▶ **Task brief**
Wherever a line in the data below holds "Bonus", copy that line.

Difference listings
★ ★ ★ ★
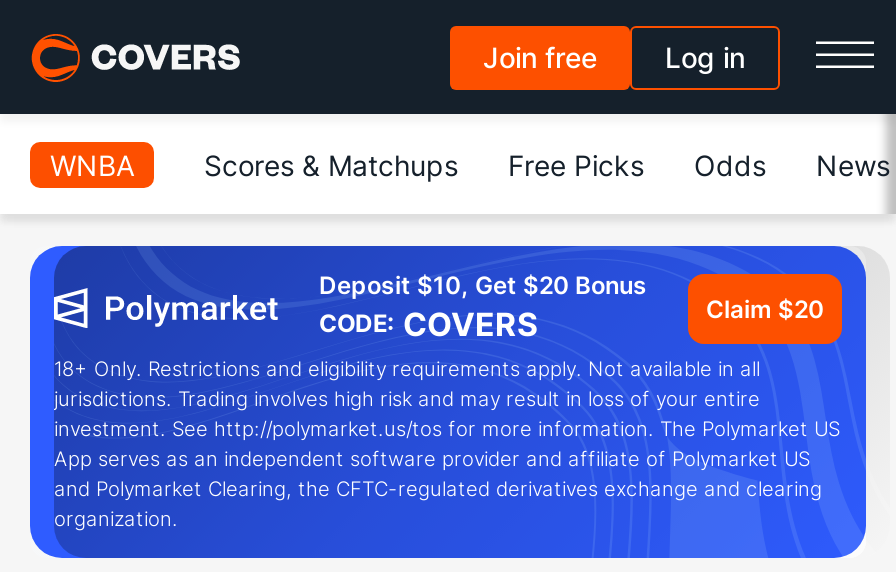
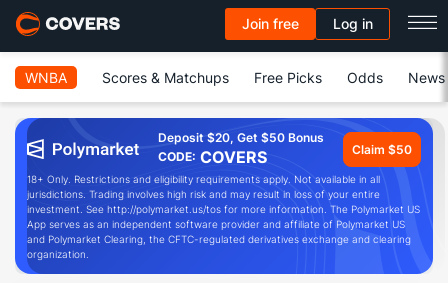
- Deposit $10, Get $20 Bonus
+ Deposit $20, Get $50 Bonus

- Claim $20
+ Claim $50
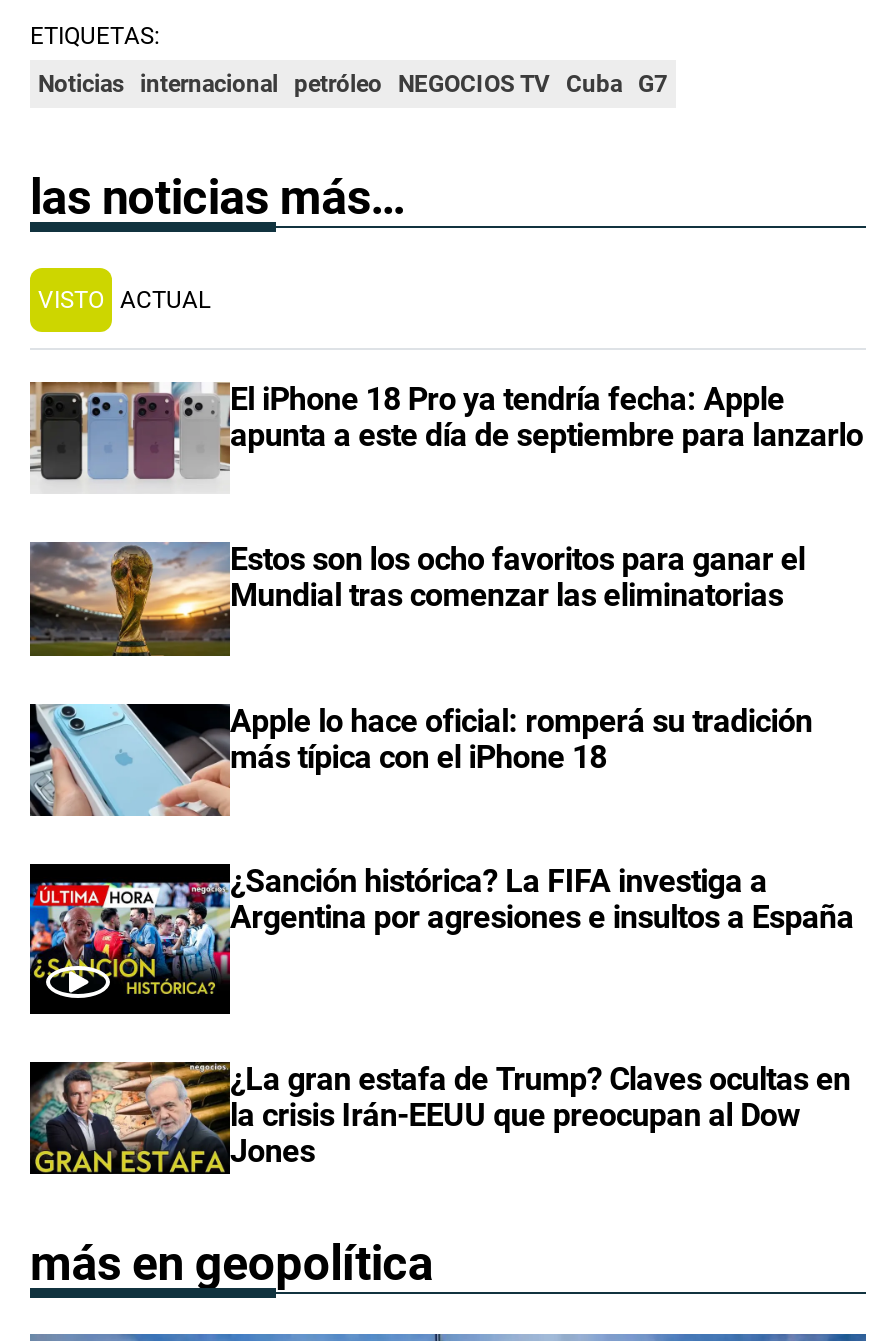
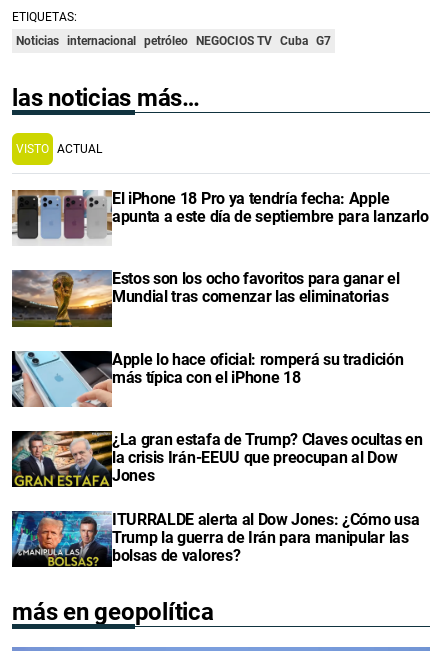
- [image]
- ¿Sanción histórica? La FIFA investiga a
- Argentina por agresiones e insultos a España

moved up: [image] | ¿La gran estafa de Trump? Claves ocultas en | la crisis Irán-EEUU que preocupan al Dow | Jones

+ [image]
+ ITURRALDE alerta al Dow Jones: ¿Cómo usa
+ Trump la guerra de Irán para manipular las
+ bolsas de valores?
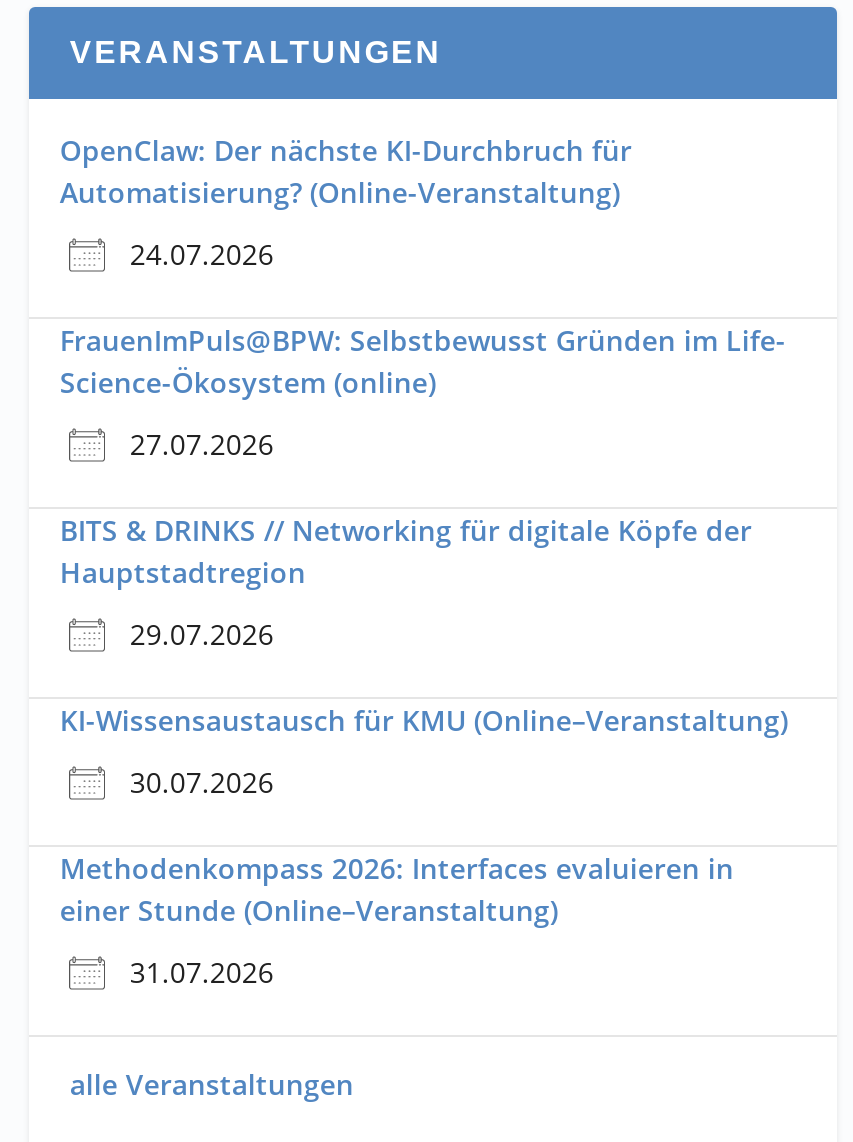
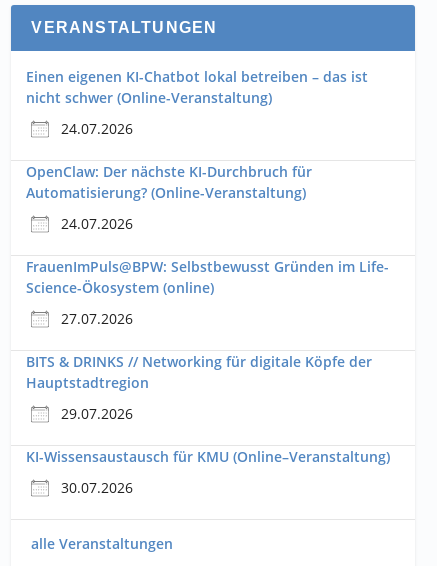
+ Einen eigenen KI-Chatbot lokal betreiben – das ist
+ nicht schwer (Online-Veranstaltung)
+ 24.07.2026

moved down: OpenClaw: Der nächste KI-Durchbruch für | Automatisierung? (Online-Veranstaltung) | 24.07.2026 | ... | KI-Wissensaustausch für KMU (Online–Veranstaltung) | 30.07.2026

- Methodenkompass 2026: Interfaces evaluieren in
- einer Stunde (Online–Veranstaltung)
- 31.07.2026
★ ★ ★ ★
▶ **Solution to this task**
- Deposit $10, Get $20 Bonus
+ Deposit $20, Get $50 Bonus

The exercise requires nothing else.